Temos nos mobilizado, por todo o Brasil, no intuito de que a opinião pública se sensibilize diante dos claros perigos que nos rodeiam relacionados às possibilidades da aprovação do Marco Temporal. Há todo um histórico de violência e de desrespeito a nossos costumes, identidades, histórias e religiões. Um dos meios concretos de apagamento usados contra nossos povos foi a expulsão que sofremos de nossas terras. A Tese em questão chega, nos dias atuais, como uma chancela à tudo aquilo de brutal, violento e desumano que nossos antepassados sofreram e muitos de nós ainda experimentam em vários cantos do país, quando reivindicamos a demarcação e a posse de nossa terras.

O Marco Temporal joga um enorme pano sobre o passado no qual nossos territórios foram intencionalmente invadidos, a partir da chegada dos colonizadores europeus, um processo iniciado lá atrás e que, infelizmente, até hoje não tem sido interrompido. De norte a sul, de leste a oeste, continuamos sendo desrespeitados com relação às realidades de invasões das terras originalmente ocupadas por nossos ancestrais.

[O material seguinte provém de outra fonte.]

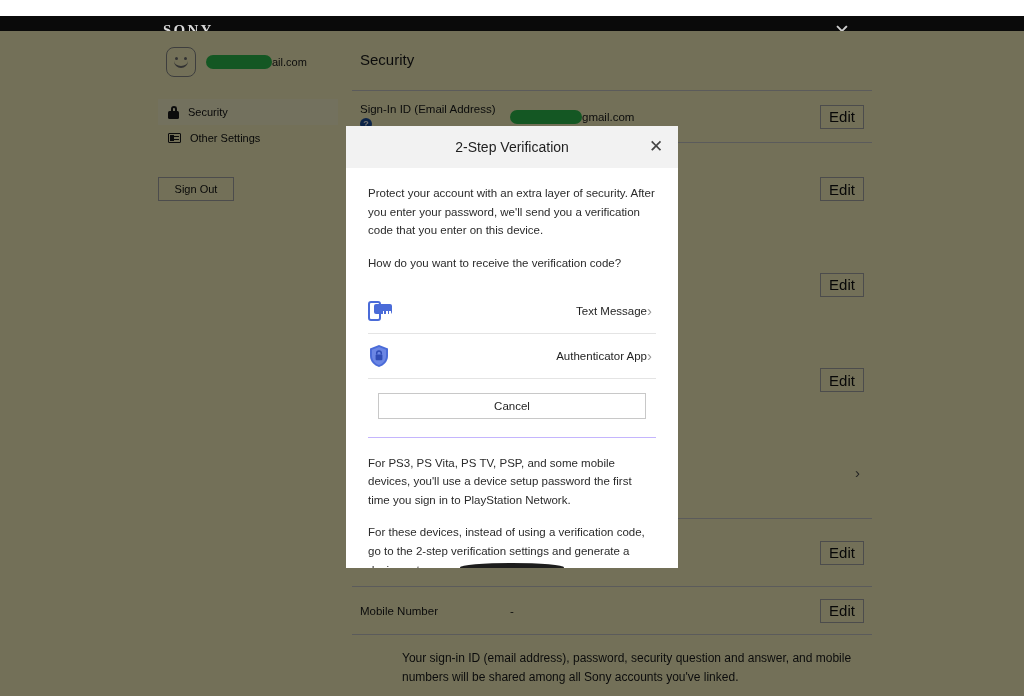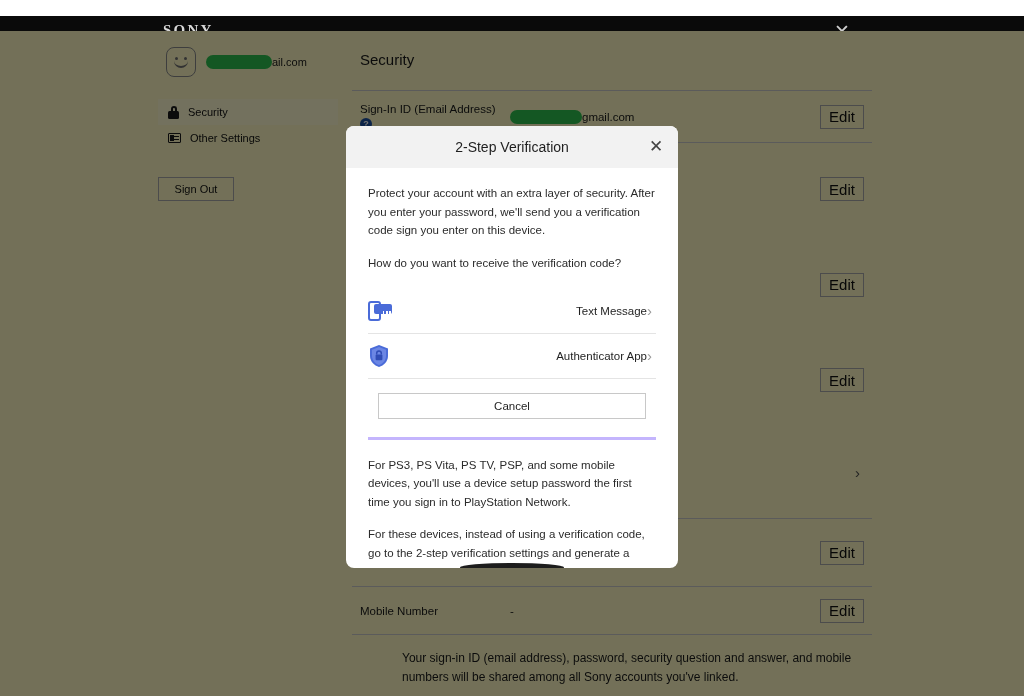"2-Step Verification" .modal { border-radius: 8px -> none }
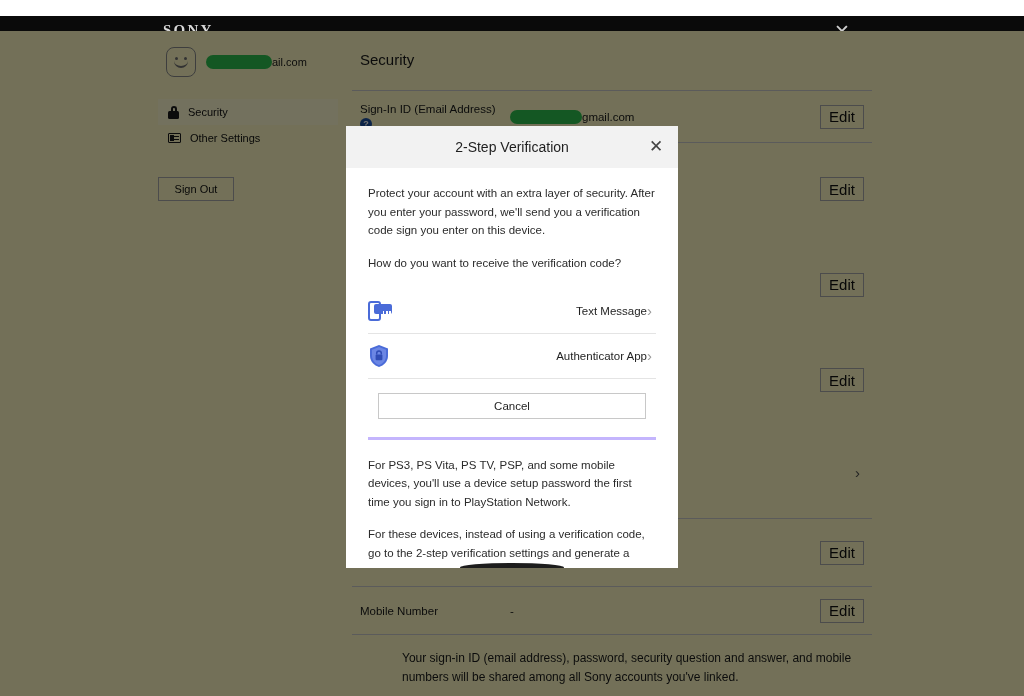"Protect your account with an" p.modal-p { text: sign -> that }
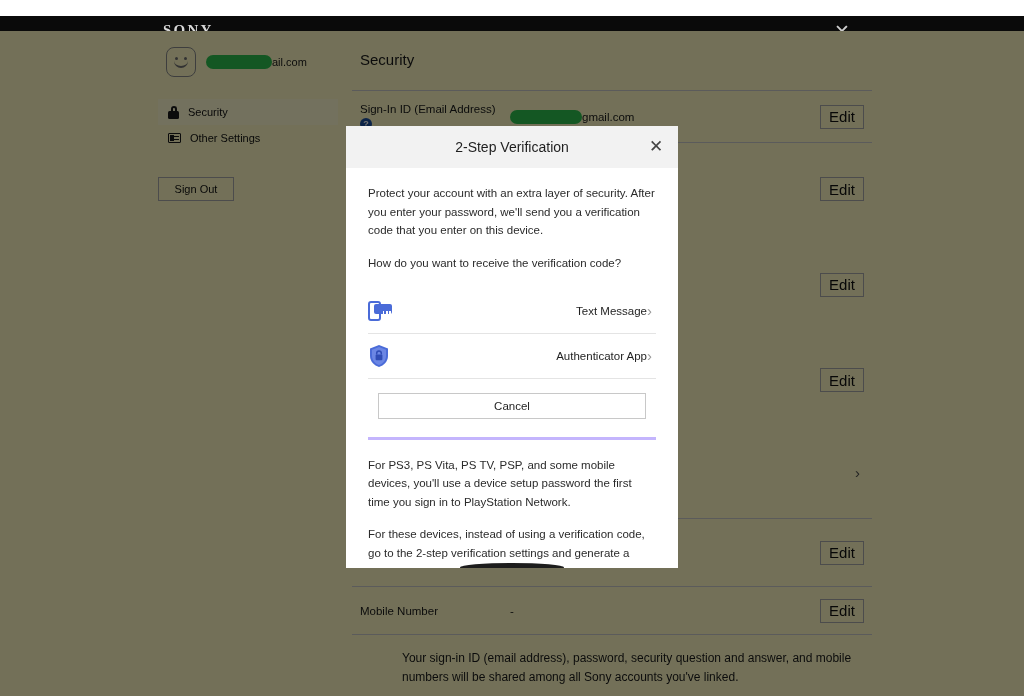"Cancel" .cancel-wrap { border-bottom: 3px solid #c4b5fd -> 1px solid #c4b5fd }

Nossa luta contra o Marco Temporal passa pelo fato de buscarmos, mais e mais, que nossas formas de vivências sejam reconhecidas por um maior número de brasileiros e de brasileiras. Objetivamos legitimar, em público, nossas identidades, culturas e costumes. Uma legitimação que passa pelo cumprimento daquilo que a Carta Magna do Brasil consolidou com respeito à posse de nossas terras.

Caso concretizada a aprovação do Marco Temporal, serão reais e concretas paralisações e revisões de processos demarcatórios por todo o país. Os povos indígenas serão fatalmente impactados, caso essa Tese seja aprovada, pois seus direitos fundamentais aos territórios originários serão muito mais violados, além de tudo aquilo de prejuízos que já nos ocorreram até o momento. Agravam-se, dessa forma, as possibilidades do aumento exponencial das violências físicas e simbólicas infligidas contra nossos povos.

Quando voltamos o nosso olhar a tudo aquilo que o Marco Temporal poderá representar aos nossos povos, caso se concretize a sua aprovação, fazemos um apelo para que a sociedade brasileira, se não o todo, mas grande parte dela, acompanhe-nos por meio de falas e de uma ação, ambas críticas, aos desfechos desse assunto, tanto no Supremo Tribunal Federal, como no Senado e nas decisões que cabem também ao Governo Federal. Que seja apenas um projeto de lei que tente transformar o Marco Temporal em um flexibilizador e um delimitador para a proteção das terras indígenas. Que não passe disso.

(*) Kleber Gomes é Indígena terena, professor de Educação Infantil e Anos Iniciais na Rede Municipal de Ensino (REME) de Campo Grande/MS, mestrando em Ensino de História pelo PROFHISTÓRIA da Universidade Estadual de Mato Grosso do Sul (UEMS).